Afterward
When violence occurs in Alabama, the state’s concept of justice leaves out many victims, survivors, and their communities. What would they say if we invited them to speak?
Crime and punishment drive Alabama politics. Every time a major story about crime or violence or prisons breaks in the news, there is backlash from Alabama law enforcement and lawmakers calling for even more punitive measures in response. That backlash often provokes passionate responses from advocacy groups who point toward existing failures in our system of mass incarceration and raise concerns about the likely effects of making our justice system even harsher.
Again and again, these groups square off and resume familiar arguments in an effort to wrestle with the problem, which never seems to go away.
A few survivors’ voices occasionally rise to the surface. But the people who have the most power to create or change laws and policies in the wake of violence bear little resemblance to the people who are most harmed by it. Meanwhile, the cycle continues.
Afterward is an effort to broaden the discourse and bring unheard voices into the conversation where they belong.

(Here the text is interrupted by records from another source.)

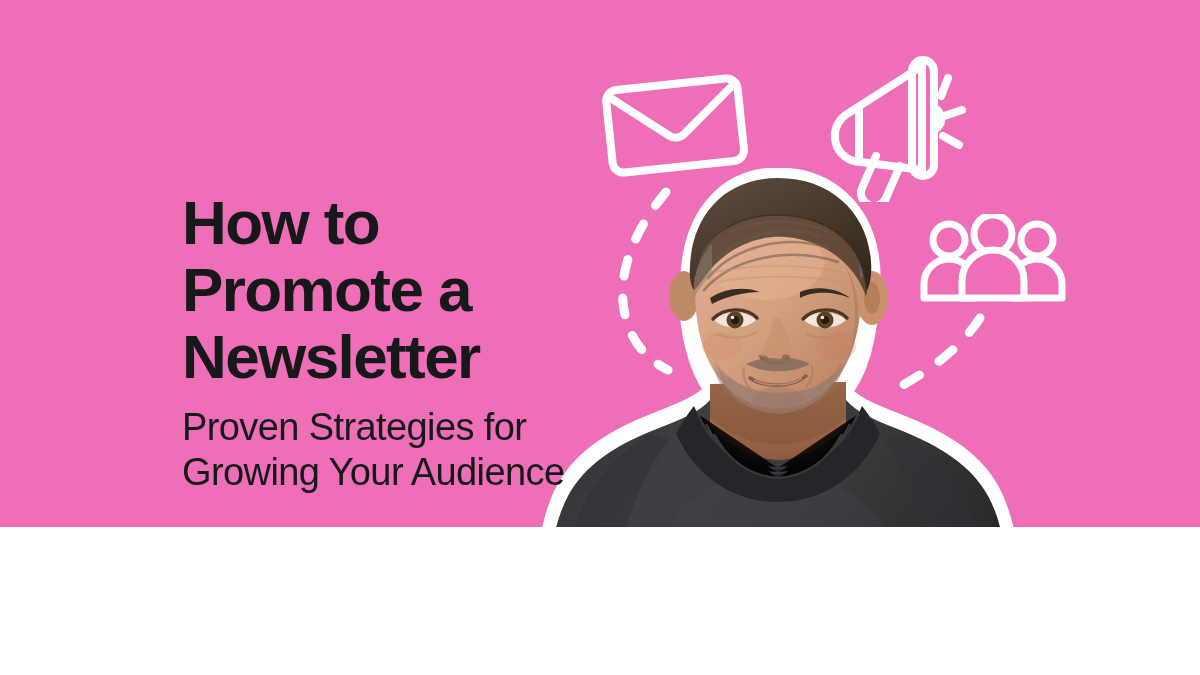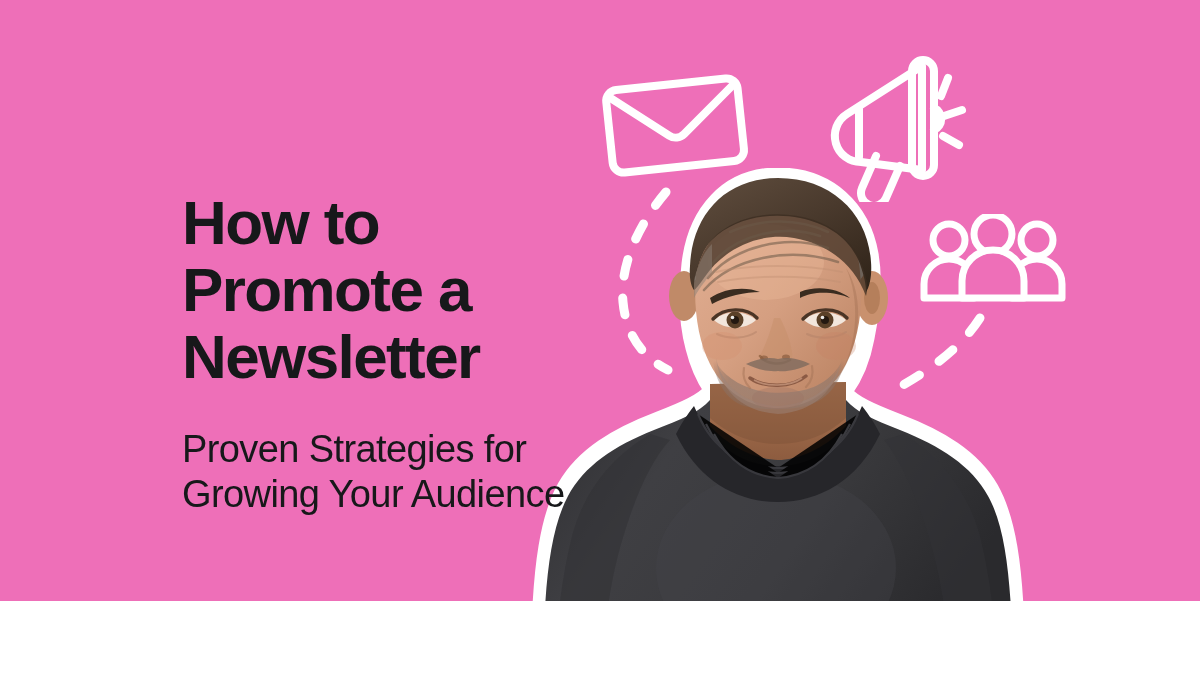--- a/index.html
+++ b/index.html
@@ -3,36 +3,36 @@
 <meta charset="utf-8">
 <title>Newsletter Promo Banner</title>
 <style>
   html,body{margin:0;padding:0;}
   body{
     width:1200px;height:675px;overflow:hidden;
     font-family:"Liberation Sans","DejaVu Sans",sans-serif;
     background:#ffffff;
   }
   #banner{
-    position:relative;width:1200px;height:601px;overflow:hidden;
+    position:relative;width:1200px;height:527px;overflow:hidden;
     background:#ee6fb8;
   }
 
   
   #text-block{
     position:absolute;left:182px;top:190px;width:420px;
     z-index:6;
   }
   #headline{
     font-size:62px;line-height:1.08;font-weight:700;
     letter-spacing:-1.6px;color:#17181a;margin:0;
     white-space:pre-line;
   }
   #subheadline{
-    margin:36px 0 0 0;
+    margin:14px 0 0 0;
     font-size:38px;line-height:1.18;font-weight:400;
     letter-spacing:-0.6px;color:#17181a;
     white-space:pre-line;
   }
 
   
   .decor{position:absolute;z-index:4;}
   #envelope-icon{left:600px;top:72px;}
   #megaphone-icon{left:826px;top:52px;}
   #people-icon{left:918px;top:214px;}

Afterward is intended to start a conversation – or many conversations – about what victims, survivors, and communities that experience high levels of violence need and want and create space for them to ask for it. It includes recommendations, but our primary recommendation to readers of this paper, including funders and people who have influence and access to power, is that they invest time and resources in the Alabama communities most impacted by violence.
They are the experts. It is time to listen to their words.